7 April, 2020 09:23:08
Home / When Ustad Amir Khan cooked ‘Bageshree Kanara’ for eminent singer Mohan Singh
When Ustad Amir Khan cooked ‘Bageshree Kanara’ for eminent singer Mohan Singh

Mohan Singh studied and specialized in classical vocal music at Sangeet Bhavana, but he hardly sang Ranbindrasangeet. For him, Rabindrasangeet was a kind of devotion and he offered Tagore’s songs as prayer and sang to himself, for his own peace of mind. He performed duets with Neelima Sen, nee, Bachchu-Di. He started learning Bengali formally, then graduated to reading Tagore’s works, listening to his composition and then gradually fell head over heels in love with the creator himself! 

There is an uncanny similarity of gayaki (rendition) between Mohan Singh and his guru, Santidev Ghosh though he was never formally trained in Rabindrasangeet by Ghosh. Mohan Singh staunchly believes one should never copy or sing ‘like’ someone else because in doing so, the song’s originality is lost. While performing, the singer should pay utmost attention to the bhava (expression of the idea by delineating the mental state of the lyricist) and clear diction. If 10 singers realize a song and interpret the same song in their individual style, 10 variations are bound to be sung. That is the reason why the audience never tires of listening to the same song repeatedly by different artistes. 

Video courtesy : bongodorshon.com

The charm of a song is never lost for the listener. Besides, if a singer follows the sparsh or swara (melody) correctly as specified in the swaralipi (direction on notation) of Rabindrasangeet, any song is elevated to a different level altogether. Mohan Singh learnt the technique of Gati or speed from Santidev Ghosh who in turn learnt it from Dinendranath Tagore. For generations, the quest for the perfect Gati has taken Rabindrasangeet to the pinnacle of excellence. From Rabindranath to Dinendranath, to Santidev Ghosh to Mohan Singh. As Mohan Singh puts in: “When I plan to sing a particular song, I try to imagine what would have been Rabindranath’s expression if he was to sing this number. I get my answer and I sing.” 

Mohan Singh learnt that Ragas come as an outcome of meditation from Amir Khan, Ranadhir Roy, Dhruv Tara Joshi and Mohan Singh. Mohan and Tuku (Ranadhir), both were Pandit Joshi’s disciples. Their friendship bloomed from there. Mohan’s vocal recital with Ranadhir’s instrumental accompaniment were known to all. There was a guest house in the premises of Dhruv Tara Joshi’s residence. Renowned artists and musicians from all over the country stayed at the guest house during their visit to Santiniketan. Once the legendary vocalist Ustad Amir Khan came to stay at the guest house for a few days. Mohan and Tuku would go to the guest house daily to see Khan Sahib and listen to his vocal recitals. One day the duo reached there and were surprised to see Khan Sahib sitting outside the guest house on the floor. They asked him the reason and Ustadji said, “I am meditating Raga.”
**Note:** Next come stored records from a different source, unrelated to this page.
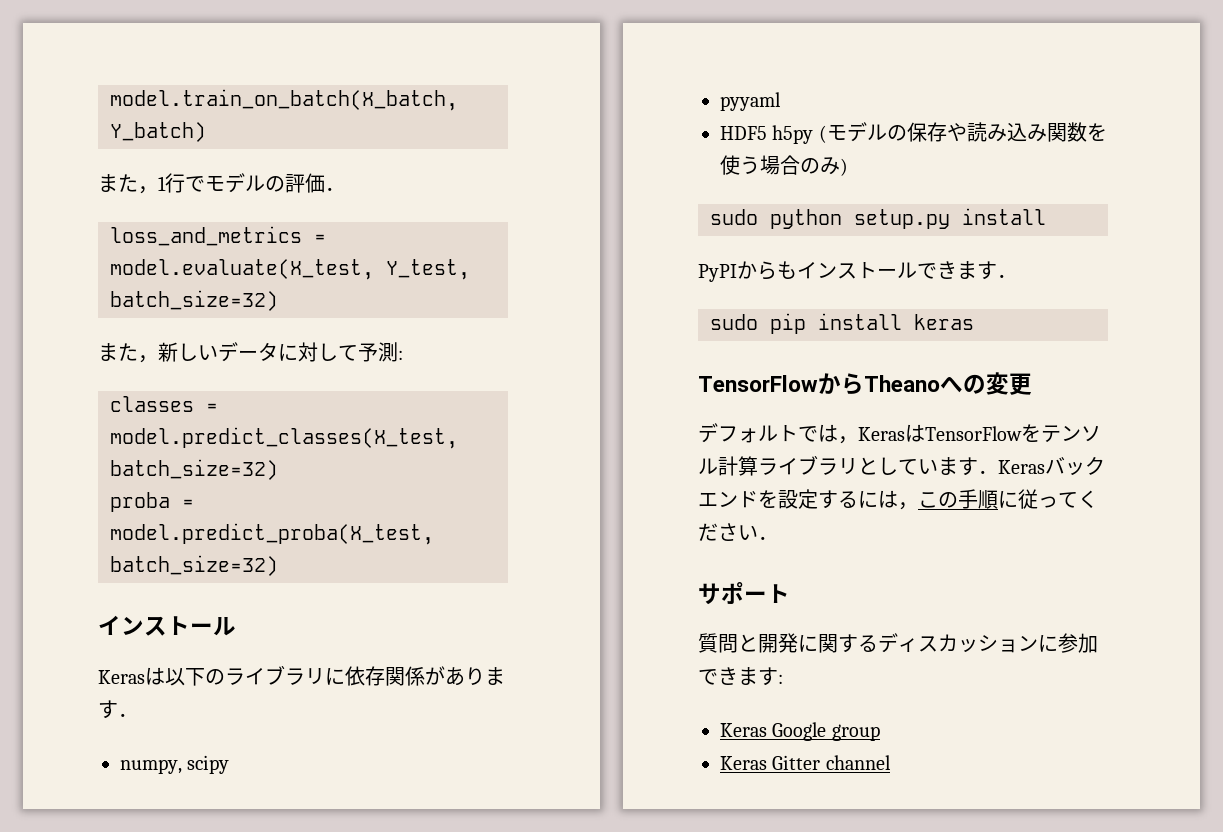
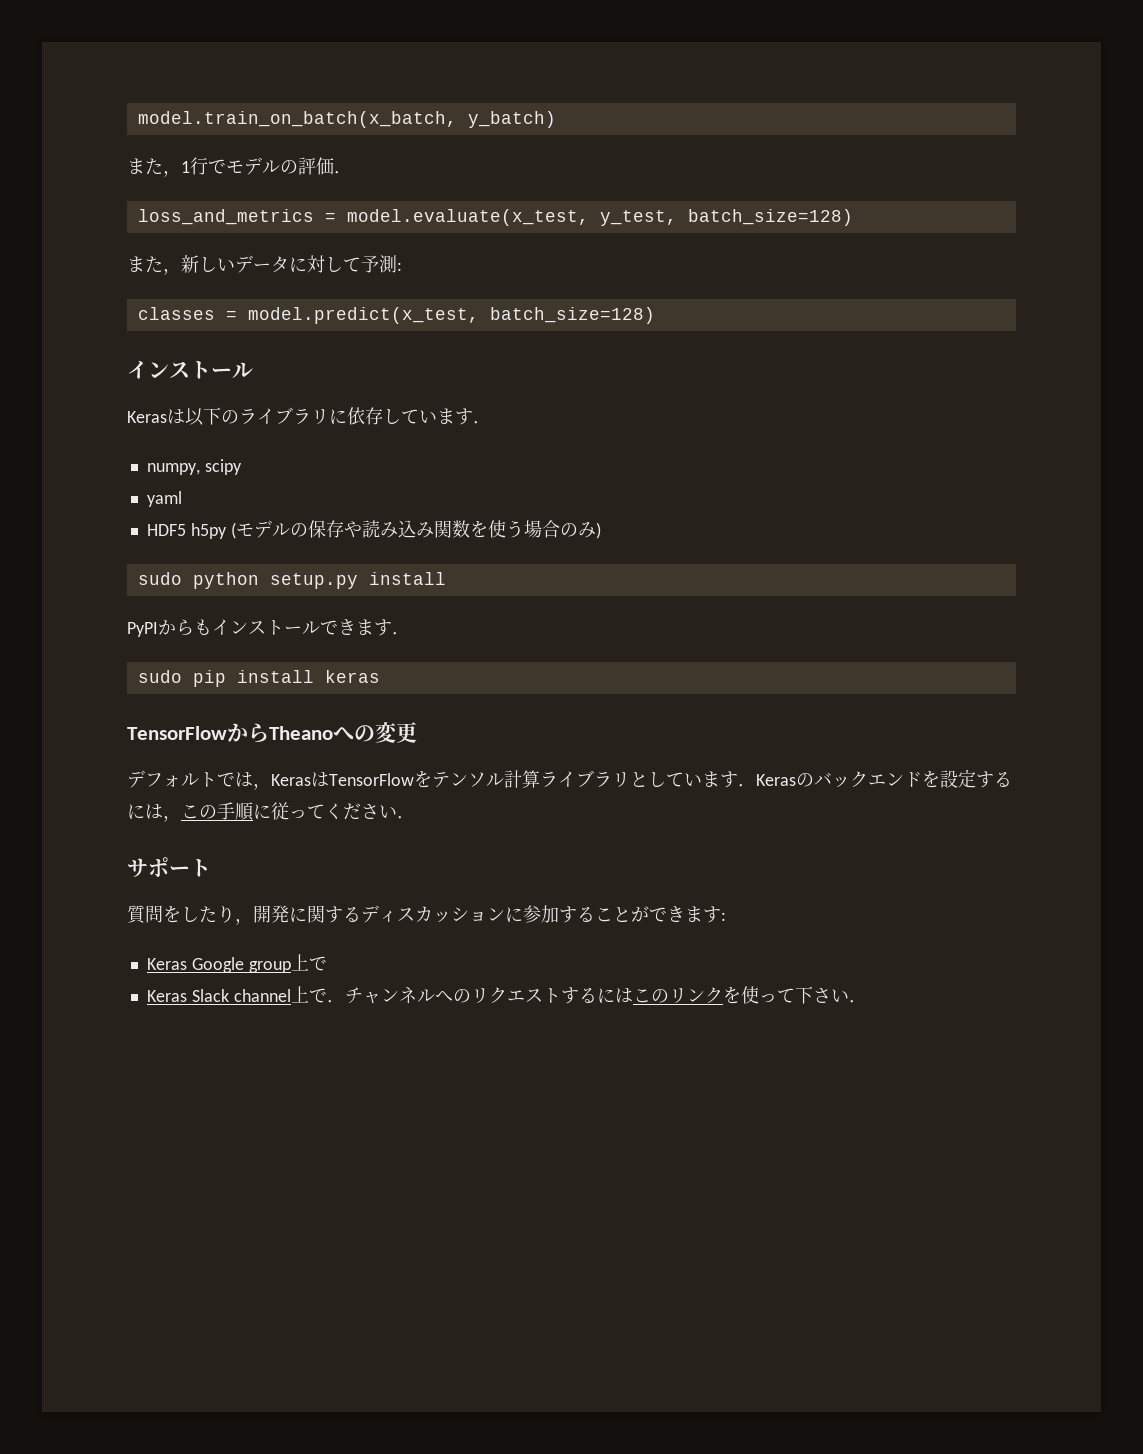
[110,89,458,111] [110,122,206,142] model.train_on_batch(X_batch, Y_batch) -> [137,111,556,128] model.train_on_batch(x_batch, y_batch)
[110,259,470,280] [110,290,278,311] model.evaluate(X_test, Y_test, batch_size=32) -> [346,209,853,226] model.evaluate(x_test, y_test, batch_size=128)
[110,427,458,449] [110,459,278,480] [110,492,194,512] [110,523,434,545] [110,555,278,576] model.predict_classes(X_test, batch_size=32) // proba = model.predict_proba(X_test, batch_size=32) -> [247,307,655,324] model.predict(x_test, batch_size=128)
[385,666,485,686] 関係があり -> [383,408,437,424] してい
[720,92,781,111] pyyaml -> [146,491,182,507] yaml
(1045, 467) none -> [796,773,814,787] の
[738,634,758,652] と -> [163,905,253,925] をしたり，
(1098, 643) none -> [559,906,649,923] することが
[720,755,891,770] // Keras Gitter channel -> [290,954,327,971] [146,986,867,1004] 上で // Keras Slack channel上で．チャンネルへのリクエストするにはこのリンクを使って下さい．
Dhruv Tara Joshi and Mohan Singh

This was the first time Mohan Singh had come across the concept of contemplating for a Raga.  That a Raga has to be visualized, has to be deliberated before actually rendering it was a revelation, a learning experience. Amir Khan had said, “Come tomorrow. I shall cook. You two come and dine with me. “

The next day, they reached the guest house. Khan Sahib started cooking mutton at 4 pm. He was humming a tune while cooking. When asked what he was cooking, Khan Sahib answered “Bageshree Kanara.” After cooking was over, he rendered Puriya Dhaneshree in his inimitable voice. Mohan requested Joshi-Da to make a new Bandish for Bageshree Raga.
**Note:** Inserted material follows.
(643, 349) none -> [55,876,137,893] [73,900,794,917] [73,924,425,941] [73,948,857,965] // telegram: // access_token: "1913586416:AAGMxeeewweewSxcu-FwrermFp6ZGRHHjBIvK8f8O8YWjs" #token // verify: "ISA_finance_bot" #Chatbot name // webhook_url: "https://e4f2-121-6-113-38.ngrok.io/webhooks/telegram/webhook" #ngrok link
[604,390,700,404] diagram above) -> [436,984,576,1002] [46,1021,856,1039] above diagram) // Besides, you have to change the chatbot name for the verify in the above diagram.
‘Okay, come tomorrow. I shall keep a new Bandish ready for you.”

“This was the kind of genuine, broad-minded friend-philosopher-guide Joshi-Da was,” reminisces Mohan Singh. He suffered from acute constipation. One day, Singh went to Joshi-Da’s house. The latter was in the washroom for a very long time. Finally, when he emerged, Singh asked casually, “Joshi-Da, what happened? Did anything happen?” Joshi replied nonchalantly, “No son, just heard the flute for a prolonged period.” 
Joshi was not only a humorous gentleman but an ideal guru. Their guru-shishya relationship was exemplary. 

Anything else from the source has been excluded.